Antonio García-Trevijano es una de esas figuras notables del pensamiento político español condenadas al ostracismo intelectual. Quizá sea porque en esta España donde existe libertad de expresión sin libertad de pensamiento, los enemigos del “como si” y del “pero es que” no tienen cabida. O tal vez porque hoy no se entienda que la acción política no es fruto del pensamiento sino precisamente todo lo contrario. Y él antes que nada fue acción. Adalid de la frustrada ruptura democrática en oposición tanto a Franco como al
consenso socialdemócrata autonómico, ahora en crisis, su papel protagonista durante la transición no se verá jamás en ningún documental laudatorio de una época elevada a la categoría de Santísima Concordia. Tampoco en las facultades se cita habitualmente su obra escrita, que excede de lo político y lo jurídico para extenderse a la historia y la estética como un todo inseparable.
Sin embargo, a pesar de su apartamiento de la vida pública, algo debía de tener este hombre cuando sólo después de morir, hace ahora un año, se atreven sus enemigos a arremeter contra él públicamente, las más de las veces y para más inri en la prensa rosa. Discusiones hereditarias aparte, con albacea dando declaraciones a los reporteros del corazón y satélites indiscretos que se arrogan una amistad de última hora para airear lo que la intimidad de esa relación aconsejaría callar, D. Antonio estaba acostumbrado a la difamación. Y todo por decir las verdades del barquero, como que en España no hay separación de poderes ni representación en el parlamento.

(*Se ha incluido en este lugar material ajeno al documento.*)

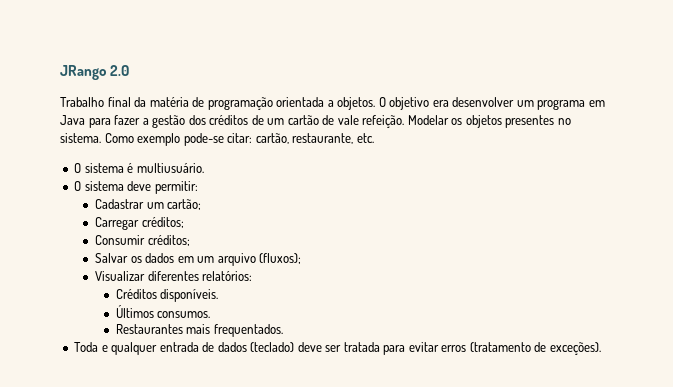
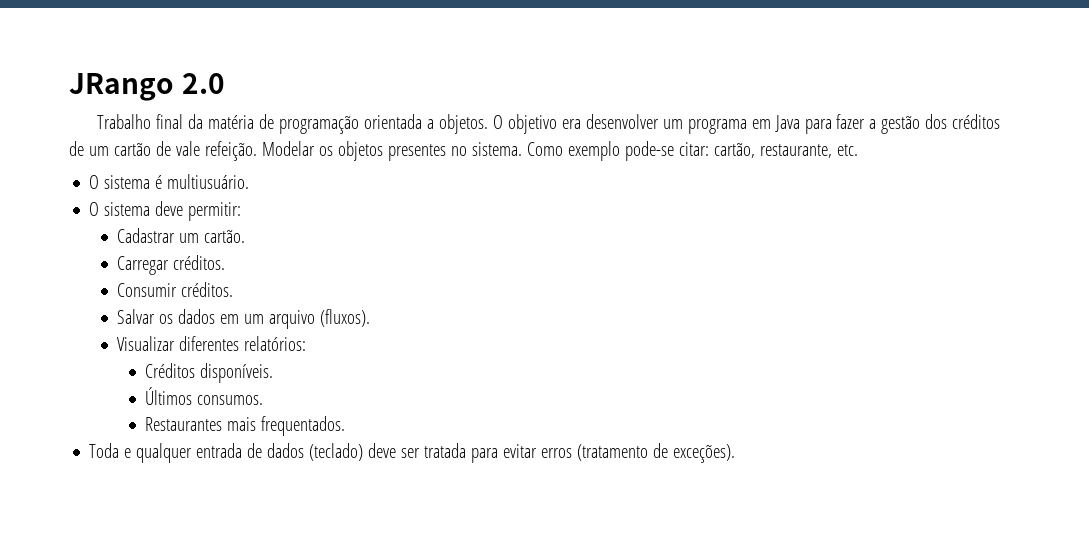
[167,199,202,210] cartão; -> [204,229,246,243] cartão.
[141,217,184,228] créditos; -> [173,255,226,270] créditos.
[147,235,190,246] créditos; -> [181,282,234,297] créditos.
[259,253,302,264] (fluxos); -> [320,309,371,327] (fluxos).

El PSOE no le perdonó jamás verse señalado como el oportunismo hecho carne y la nada ideológica tanto antes, como durante y después del franquismo. Como respuesta articuló la difamación guineana con Mújica de ariete. Tampoco el PCE, tras llamar traidor a Carrillo en su propia cara. Menos los nacionalistas y la derecha ideológica, vaticinando la descomposición de la conciencia nacional por el natural desarrollo del estado autonómico de partidos. Todos los postulantes del mal llamado derecho a decidir, que en realidad es una aspiración al derecho a la secesión, deberían leer su “Discurso de la República”, cuya presentación llenó el Paraninfo de San Bernardo flanqueado por Anson, José Luis Gutiérrez y Pedro J. Ramírez. También estaban Marcelino Camacho, Antonio Herrero y José Luis Balbín además de otras seiscientas personas. Muchas no pudieron acceder al recinto, que estaba abarrotado.
Y digo todos, porque en el otro lado, en el que se autodenomina constitucionalista, sus argumentos se centran en que sean todos los españoles los que decidan sobre la unidad del sujeto constituyente. Error. Ni aunque entre todos decidiéramos que una parte de España dejara de serlo, cambiaría su realidad como hecho nacional. España existió antes de la constitución, con la dictadura, con la república y con la monarquía. Y existe ahora con la actual partidocracia coronada.
Era el año 1.994 y ya distinguía la diferencia entre hechos de la voluntad, y por tanto decidibles en el terreno de la política, y hechos de la existencia, que nos vienen dados y que no se pueden decidir, sino tomar. A los primeros se les pregunta el cómo. A los segundos el por qué. Y el hecho nacional pertenece a esta última categoría, como la familia o el mismo clima.
Ahora, un año después de su muerte, la superficialidad del tratamiento de su figura es solo reflejo de la frivolidad que preside la política, la prensa y la cátedra. Sin embargo su obra está ahí, como un salvavidas intelectual a las frases hechas y al lenguaje retórico de los partidos. Realizable y contundente. Con la verdad y la lealtad por delante y la libertad como objetivo.
Trevijano no deja indiferente a nadie. O apasiona o se le odia. No se trata de que los que fuimos sus amigos o trabajamos con él profesionalmente y en la acción política le pongamos ahora por las nubes. Fíjense simplemente en quienes fueron sus enemigos. Eso le pone en su justo valor.